A Noël, accueillir l’autre, si loin, si proche
Jeudi 1er décembre 2016

Amis des migrants

Plus de cent bénévoles proposent leur aide auprès des migrants de Calais hébergés dans le Trégor. Parmi eux, des chrétiens, comme Sophie Bahé.

Depuis l’arrivée à Trébeurden et Trégastel de 66 hommes de 18 à 30 ans, de nombreuses bonnes volontés se sont ainsi manifestées pour les accueillir et les aider. Des cours de français, des sorties culturelles, des balades sur la côte s’organisent. Du covoiturage est proposé pour leurs démarches administratives de demande d’asile ou pour aller à la salle de prière de Lannion (les musulmans sont majoritaires parmi les personnes accueillies).

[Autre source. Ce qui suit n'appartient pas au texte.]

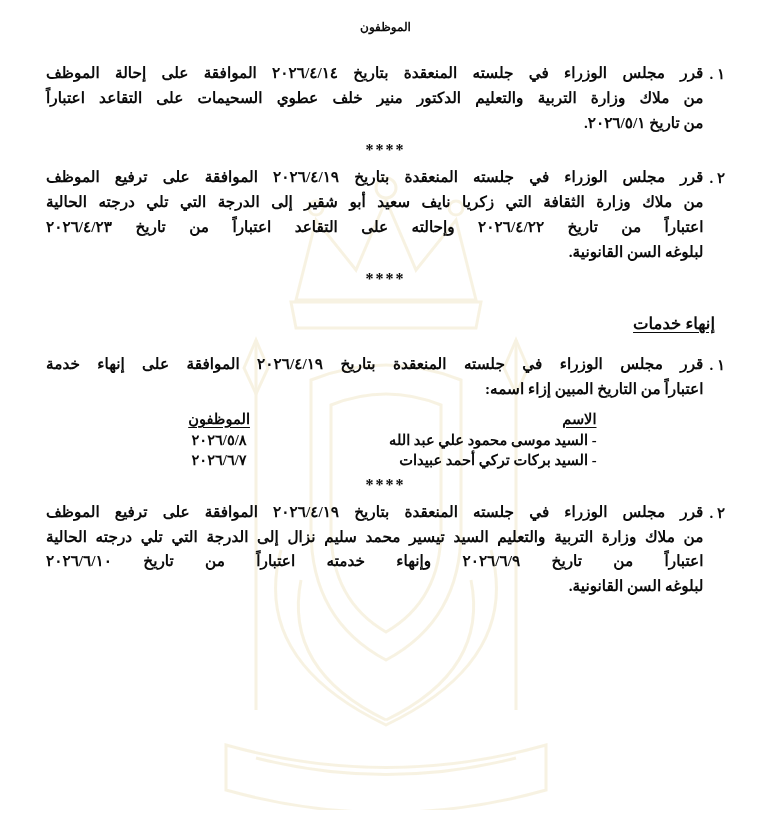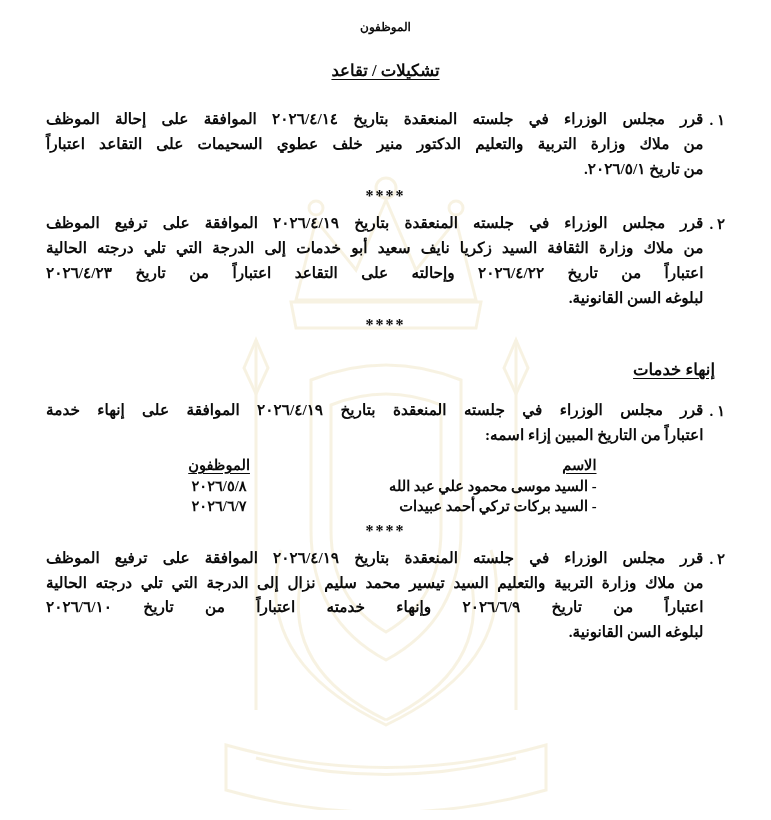--- a/index.html
+++ b/index.html
@@ -156,7 +156,6 @@
 
   <div class="doc-title">الموظفون</div>
 
-  <div class="section-head">تشكيلات / تقاعد</div>
 
   <div class="gap-lg"></div>
 

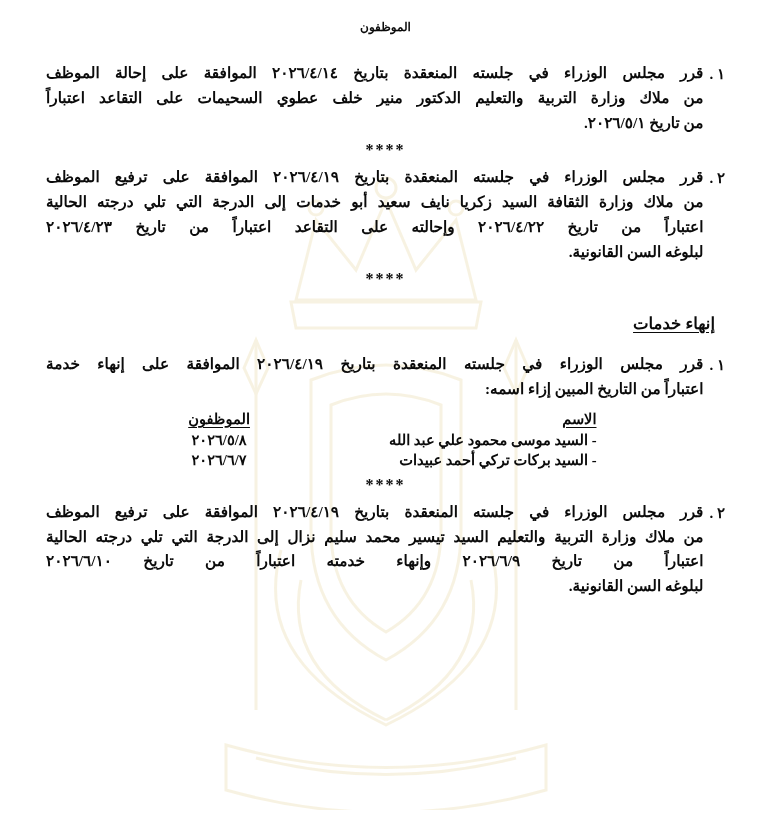--- a/index.html
+++ b/index.html
@@ -174,7 +174,7 @@
     <span class="num">٢ .</span>
     <span class="body">
       <span class="just">قرر مجلس الوزراء في جلسته المنعقدة بتاريخ ٢٠٢٦/٤/١٩ الموافقة على ترفيع الموظف</span>
-      <span class="just">من ملاك وزارة الثقافة السيد زكريا نايف سعيد أبو خدمات إلى الدرجة التي تلي درجته الحالية</span>
+      <span class="just">من ملاك وزارة الثقافة التي زكريا نايف سعيد أبو شقير إلى الدرجة التي تلي درجته الحالية</span>
       <span class="just">اعتباراً من تاريخ ٢٠٢٦/٤/٢٢ وإحالته على التقاعد اعتباراً من تاريخ ٢٠٢٦/٤/٢٣</span>
       <span class="last">لبلوغه السن القانونية.</span>
     </span>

Parmi ces bénévoles, des chrétiens comme Sophie Bahé, 35 ans. Le 29 octobre, elle participe à la soirée cabaret d’une chorale de chants de marins, au Sémaphore. Le groupe avait invité une dizaine de réfugiés. Ces derniers sont seuls à une table. Sophie Bahé les rejoint et discute avec eux, en anglais. « Je leur ai proposé de nous retrouver le lendemain pour une balade : ils étaient 30 ! Sur le port de Trébeurden, on ne passait pas inaperçus. Des promeneurs leur disaient bonjour… J’ai proposé à pas mal de gens de venir marcher avec nous. Ce fut un très beau moment. » La jeune femme espère que des instants comme celui-là aideront à « balayer les idées fausses qui circulent sur les migrants et à faire bouger les consciences ».

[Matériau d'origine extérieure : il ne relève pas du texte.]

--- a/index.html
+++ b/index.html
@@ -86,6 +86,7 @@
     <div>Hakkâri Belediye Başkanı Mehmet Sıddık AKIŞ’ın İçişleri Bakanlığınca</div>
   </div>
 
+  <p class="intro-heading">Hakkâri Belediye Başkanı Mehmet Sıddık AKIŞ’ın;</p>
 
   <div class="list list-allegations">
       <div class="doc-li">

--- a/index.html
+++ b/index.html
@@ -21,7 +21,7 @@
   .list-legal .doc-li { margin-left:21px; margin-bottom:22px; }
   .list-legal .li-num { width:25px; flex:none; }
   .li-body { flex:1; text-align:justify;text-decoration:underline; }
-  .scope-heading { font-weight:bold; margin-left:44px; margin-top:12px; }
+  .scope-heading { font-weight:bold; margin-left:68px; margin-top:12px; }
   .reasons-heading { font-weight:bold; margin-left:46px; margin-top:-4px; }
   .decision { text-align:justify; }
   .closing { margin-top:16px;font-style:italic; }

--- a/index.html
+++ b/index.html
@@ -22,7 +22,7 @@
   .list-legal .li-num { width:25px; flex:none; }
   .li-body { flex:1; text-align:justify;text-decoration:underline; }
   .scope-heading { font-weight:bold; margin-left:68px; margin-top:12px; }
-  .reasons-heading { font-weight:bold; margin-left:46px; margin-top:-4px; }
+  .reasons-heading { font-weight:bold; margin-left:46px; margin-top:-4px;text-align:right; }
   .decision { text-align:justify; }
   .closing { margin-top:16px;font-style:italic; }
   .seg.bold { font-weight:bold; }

Membre de la Communauté vie chrétienne (CVX), Sophie Bahé aborde encore plus facilement les migrants depuis qu’elle a passé trois semaines, il y a un an, dans un centre pour réfugiés, en Sicile. « Mon rôle (avec d’autres membre de CVX) était de passer du temps avec ces 48 hommes (de 20 nationalités) et leur proposer des activités pour les sortir de l’ennui et de leurs sombres ruminations. Les réfugiés nous ont raconté leur histoire, leurs souffrances, leurs blessures. Nous avons célébré Noël avec les chrétiens du centre, situé en pleine montagne. Lors d’un goûter des peuples, chacun a présenté une belle tradition de son pays. Cela a été le plus beau Noël de ma vie. Je me suis vraiment sentie à ma place, en communion avec mes frères humains, débarrassée du trop-plein de consommation. J’ai vécu une intensité de relation humaine, dans la simplicité et la vérité. Cette expérience m’a profondément transformée. »
Les hommes logés à Trébeurden et Trégastel repartiront dès le 22 décembre pour une autre destination. « Comment faire pour que ce bel élan de solidarité ne retombe pas ? Que faire pour que, de menace, ces migrants deviennent opportunité pour l’Europe ? », interroge Sophie Bahé. Sur la Côte de Granit rose, d’autres migrants devraient arriver dès le mois de janvier.